Artis Ria lrawan yang
sudah menggunakan BPJS Kesehatan sejak Sepetember 2014 pun menghardik. ”MUI
kena gejala kanker otak! Iya, Ria Irawan yang ngomong, seorang penderita
kanker, MUI gejala kanker otak!" cetus Ria saat dihubungi tabloidbintang.
com, Kamis (30/7/2015).
Seperti halnya Tio,
Ria tidak melihat halal-haram dari dalil Al-Qur’an dan Sunnah melainkan hanya
berdasarkan asas manfaat, sehingga kalau dianggap bermanfaat dianggap halal dan
kalau dianggap tidak bermanfaat (mudharat)
dianggap haram.
”Apa sih yang bisa
disebut haram?

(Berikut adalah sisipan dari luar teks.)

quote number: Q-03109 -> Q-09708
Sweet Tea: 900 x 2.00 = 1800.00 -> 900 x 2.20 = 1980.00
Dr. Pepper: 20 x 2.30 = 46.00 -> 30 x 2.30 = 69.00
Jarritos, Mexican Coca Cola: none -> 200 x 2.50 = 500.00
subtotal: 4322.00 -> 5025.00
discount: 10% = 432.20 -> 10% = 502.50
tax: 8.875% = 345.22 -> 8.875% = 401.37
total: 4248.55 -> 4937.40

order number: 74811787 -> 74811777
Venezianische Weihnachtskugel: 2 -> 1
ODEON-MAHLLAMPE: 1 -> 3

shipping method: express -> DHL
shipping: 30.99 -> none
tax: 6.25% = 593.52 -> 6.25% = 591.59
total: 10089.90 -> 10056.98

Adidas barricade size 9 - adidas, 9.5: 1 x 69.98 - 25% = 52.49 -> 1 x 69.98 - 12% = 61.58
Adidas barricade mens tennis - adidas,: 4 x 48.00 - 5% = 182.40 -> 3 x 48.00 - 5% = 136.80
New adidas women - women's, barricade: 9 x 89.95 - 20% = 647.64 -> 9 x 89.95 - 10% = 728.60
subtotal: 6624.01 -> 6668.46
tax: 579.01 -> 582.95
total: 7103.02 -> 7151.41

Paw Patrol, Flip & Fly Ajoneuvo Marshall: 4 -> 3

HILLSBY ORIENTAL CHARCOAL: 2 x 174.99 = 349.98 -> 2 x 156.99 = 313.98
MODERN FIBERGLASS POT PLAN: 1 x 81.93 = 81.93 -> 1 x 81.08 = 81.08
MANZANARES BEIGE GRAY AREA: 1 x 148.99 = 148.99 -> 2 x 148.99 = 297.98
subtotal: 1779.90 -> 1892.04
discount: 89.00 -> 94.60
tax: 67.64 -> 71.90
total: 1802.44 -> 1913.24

Kalau banyak mudharatnya
mungkin iya, tapi kalau banyak masyarakat yang terbantu (oleh BPJS), lebih
banyak faedahnya, masak dibilang haram?” bintang film ”Gejolak Kawula
Muda" itu balik bertanya.
Bukan hanya artis,
sosiolog Thamrin Amal Tomagola juga tampak sekali kebodohannya terkait fungsi
ulama dalam pranata sosial. Sehingga melarang ulama menjalankan fungsinya yang
memang bertugas mengingatkan penguasa maupun masyarakat akan halal-haramnya suatu
perbuatan dan benda.
”MUI tidak boleh
berkoar-koar di depan publik!” teriaknya lancang kepada ulama dalam sebuah
acara debat di TvOne Senin (3/8/2015) malam, seakan ingin menghidupkan kembali
rezim Orde Baru ia pun kembali membentak, ”MUI tidak boleh mengkritik
pemerintah!"
Bukan hanya kepada
MUI, kepada ulama di kelompok dakwah yang tengah menerangkan kewajiban negara
dalam pandangan Islam pun tak luput dari celaannya. ”Salah pikir lagi nih,
salah nalar lagi," cela Thamrin ketika Rokhmat S. Labib yang tengah menjelaskan bahwa negara berkewajiban
menjamin kesehatan seluruh rakyatnya dan tidak boleh memungut premi (iuran
kesehatan).
Tidak
Sesuai Syariah
Dalam keputusan yang
dihasilkan forum pertemuan atau ijtima'
Komisi Fatwa MUI di Pondok Pesantren At-Tauhidiyyah Cikura, Bojong, Tegal, Jawa
Tengah, pada Juni 2015 disebutkan iuran dalam transaksi yang dilakukan BPJS
tidak sesuai ketentuan syariah.
Ketua bidang fatwa MUI
KH Ma'ruf Amin menjelaskan sistem pengelolaan dana yang dikumpulkan dari
masyarakat tidak tahu uangnya diinvestasikan ke mana oleh BPJS. Dalam transaksi
syariah, tidak boleh menimbulkan maisir
dan gharar. Adapun, maisir adalah memperoleh keuntungan tanpa
bekerja, yang biasanya disertai unsur pertaruhan atau spekulasi. Sementara gharar secara terminologi adalah penipuan dan
tidak mengetahui sesuatu yang diakadkan yang di dalamnya diperkirakan tidak ada
unsur kerelaan.
"Kalau itu
dibiarkan diinvestasi tanpa syariah, ada maisir-nya,
seperti berjudi. Karena uang itu bisa diinvestasikan ke mana saja," ujar
Ma'ruf.
Sehingga dari dua
unsur itu, penyelenggaraan BPJS Kesehatan dianggap belum bisa memenuhi syariah.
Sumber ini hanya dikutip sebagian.